SOURCE: Clapp, Susannah. “Spliffs and Butts.” Observer (27 May 2001): 13.

[In the following excerpt, Clapp admires Nicholas Hytner's 2001 modern-dress staging of The Winter's Tale at London's National Theatre. According to the critic, Hytner's contemporary interpretation was underscored by a striking thematic contrast between the monochrome, bureaucratic Sicilian court and the anti-establishment Bohemia.]

Nicholas Hytner has been widely talked of as a contender for the directorship of the National Theatre. His production of The Winter's Tale should boost his chances. It's a dashing, illuminating occasion which deals boldly with the play's swoops from misery to merriment. It's enough to give modern-dress Shakespeare a good name.

The Winter's Tale used to be considered a ‘problem’ play, but that hasn't deterred recent directors: Hytner's is the fifth production I've seen in four years. Consciousness of the millennium may have given lustre to this account of a new golden era being bred out of a frozen past, but it hasn't dissolved the play's difficulties: it's hard to picture with equal vividness the bilious jealousy of old Sicily and the springiness of young Bohemia.

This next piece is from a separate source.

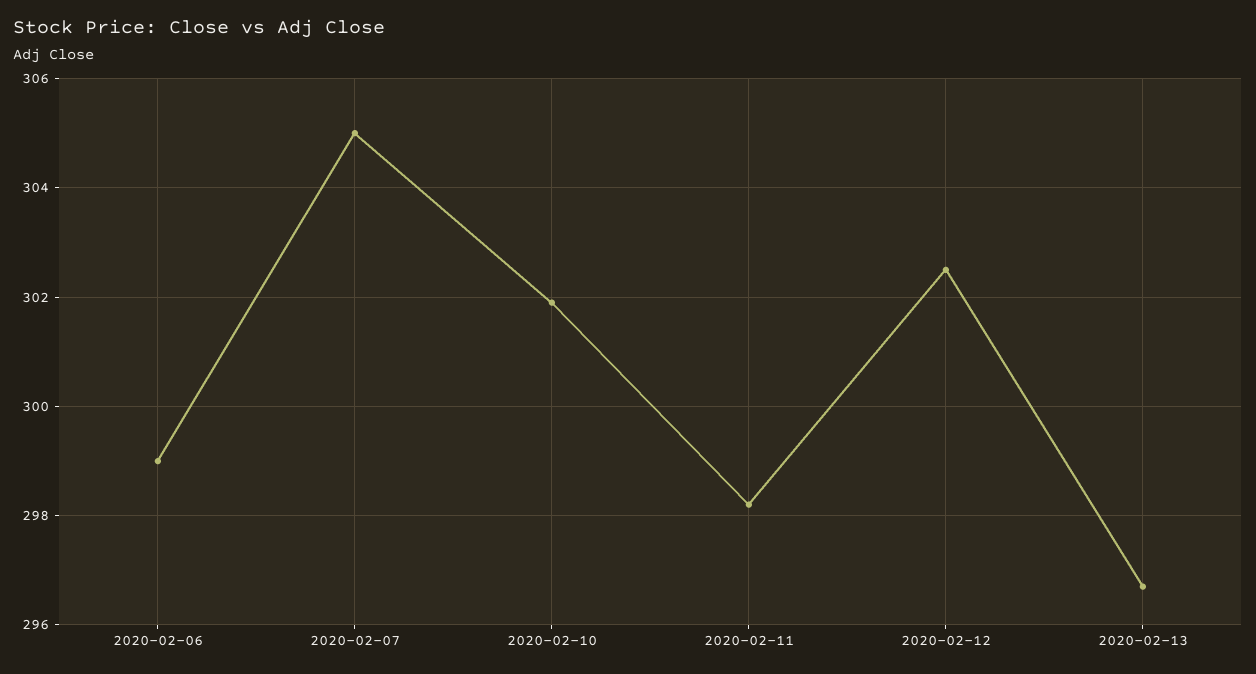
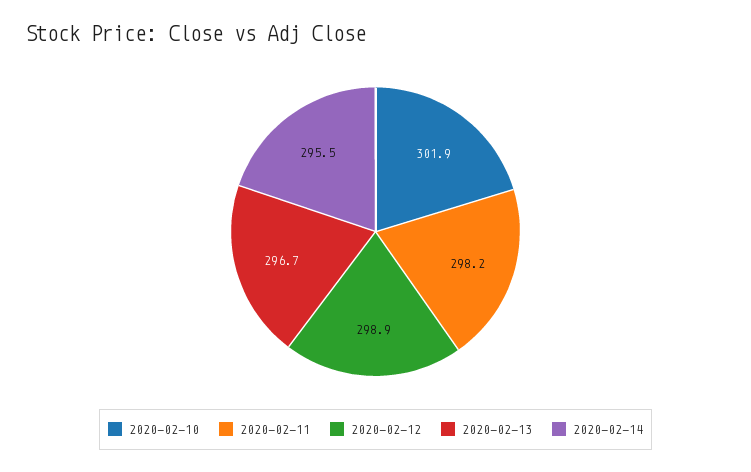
2020-02-06: 299 -> none
2020-02-07: 305 -> none
2020-02-12: 302.5 -> 298.9
2020-02-14: none -> 295.5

Hytner's solution is to treat the play with beady realism. His contrasting versions of contemporary life suggest Establishment and drop-out, old order and New Age, Windsor and Spencer. In Ashley Martin-Davis's expressive design, the Sicilian court—a sleek, monochrome box—is peopled by sycophants in grey suits, something like mafiosi, something like public schoolboys. The abandoning of Perdita is unusually upsetting. On the point of leaving her (whimpering in her basket) in the wild, Geoffrey Beevers's Antigonus tests the temperature of the milk in her bottle. As Paulina, Deborah Findlay croons and clucks to the infant as if she were standing on the pavement looking into a pram. She does so without once losing the beat of the verse. Findlay, always subtle and always substantial, gives the outstanding performance of the production: she's never merely a shrew or simply a visionary.

Hytner's Bohemia is an explosion of colour: Glastonbury-cum-Woodstock, with no morris-dance romping or unfunny clowns, no yokels and no wenches. In front of lush hills and bright tents, a bloke does tai chi, and a child with her face painted like a cat scampers. The stage is wreathed in smoke. The general amiability has more to do with dope than with simplicity: no damage is done to Shakespeare's verse when your ‘unusual weeds’ can be taken to refer not only to Perdita's Bo-Peep costume but also to the huge spliff on which her partner is drawing. The character of Autolycus is vibrantly projected by Phil Daniels as a magnetic musician and rapper who looks like Keith Richards on a particularly wizened morning.

Of course, there are peculiarities in the updating. Why would the jealous Leontes wait days for his messengers to bring news about his wife's fidelity from Delphi when he could surely have paged the Oracle? And there are deficiencies which may right themselves. The young lovers are wooden principal boy and girl figures. Though Alex Jennings's Leontes is compelling as he tumbles from disquiet to disfiguring rage (he really seems to thicken his features, to grow ugly in anger), he doesn't as yet rely sufficiently on his effortless skill in conveying the restrained cool and telling gesture.

But there are no imperfections in the wonderful last scene—in which the statue of Hermione comes to life. Rick Fisher's lighting makes Claire Skinner's ethereal queen look totally marmoreal; pinking her up, he breathes blood into her. And the final moment is perfectly judged: mother and daughter are left wrapped around each other in a pool of light; the men have gone; darkness is all around them. Reconciliation is enclosed by sadness.